What would you consider a high class luncheon?

Personally, I get a certain image in my head. If it wasn’t for the magic of film and television, I couldn’t describe it because there’s nothing high class about the way I eat. I picture lavish meals, expensive suits, and power brokers making the world go ’round. Something like Succession.

Or maybe a little Steak Tartare from Wall Street.

Perhaps The Wolf of Wall Street.

Or obviously American Psycho.

You get the idea. There’s a pretty clear through line: money, wealth, high society, cocaine. Basic stuff. What I don’t think of is school lunch, certainly not one seemingly served in a classroom. Young MC and I have differing views on the matter.

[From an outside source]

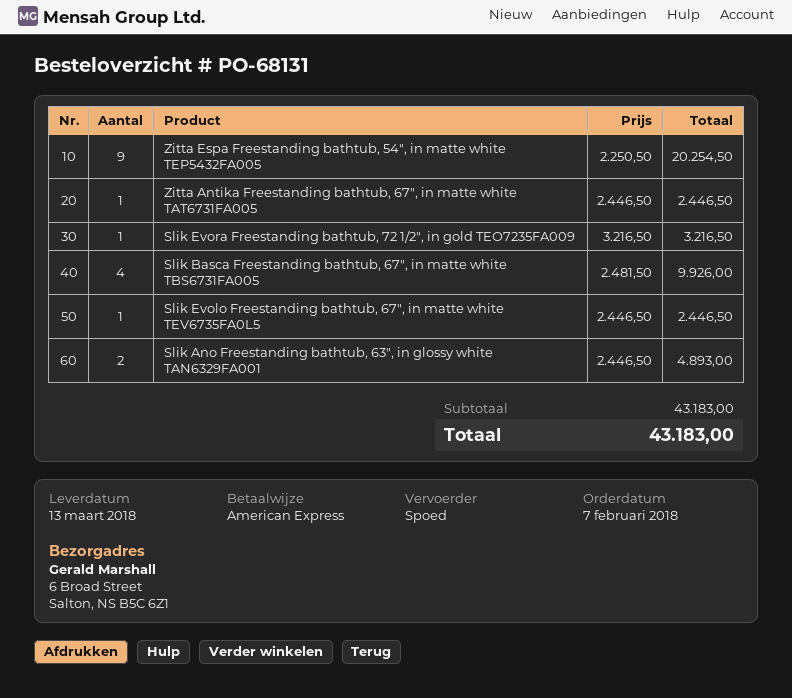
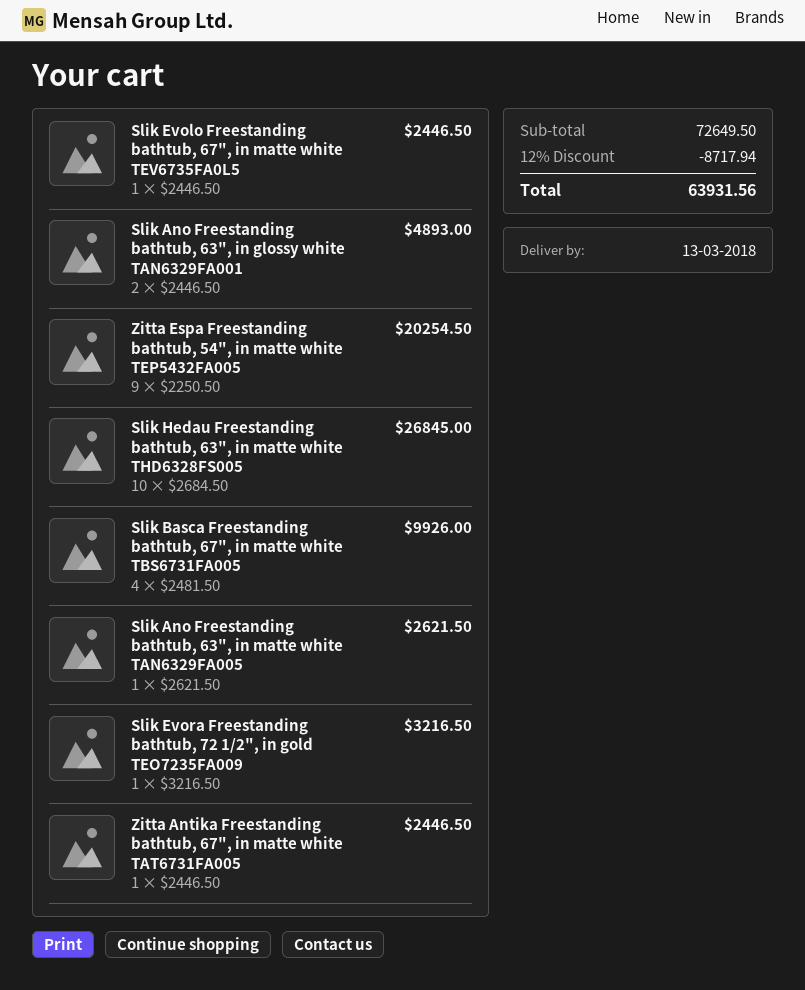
Slik Hedau Freestanding bathtub, 63", in matte white THD6328FS005: none -> 10 x 2684.50 = 26845.00
Slik Ano Freestanding bathtub, 63", in matte white TAN6329FA005: none -> 1 x 2621.50 = 2621.50
subtotal: 43183.00 -> 72649.50
discount: none -> 12% = 8717.94
total: 43183.00 -> 63931.56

This song is still an absolute banger; I’ve listened to it about 15 times since yesterday. Usually I’m not paying too close attention. I for one am so used to girls coming up to me to start talking, which inherently makes the guys start gawking. But for whatever reason I became very curious as to how people just started dancing at next day’s function. Especially when you’re busy stone cold munchin’.

I fired up the music video, and naturally I was alarmed by what I found. It looks like a hoot and a holler. And I can’t stress this enough, it’s still a certified bop. I loved school lunch as much as the next guy, but there was nothing high class about it. Unless you’re talking about popcorn chicken, a giant pretzel with cheese, and double chocolate milks. Then we can have a conversation.

But you know what, Nick? Stop overthinking everything. Come on fatso and just bust a move.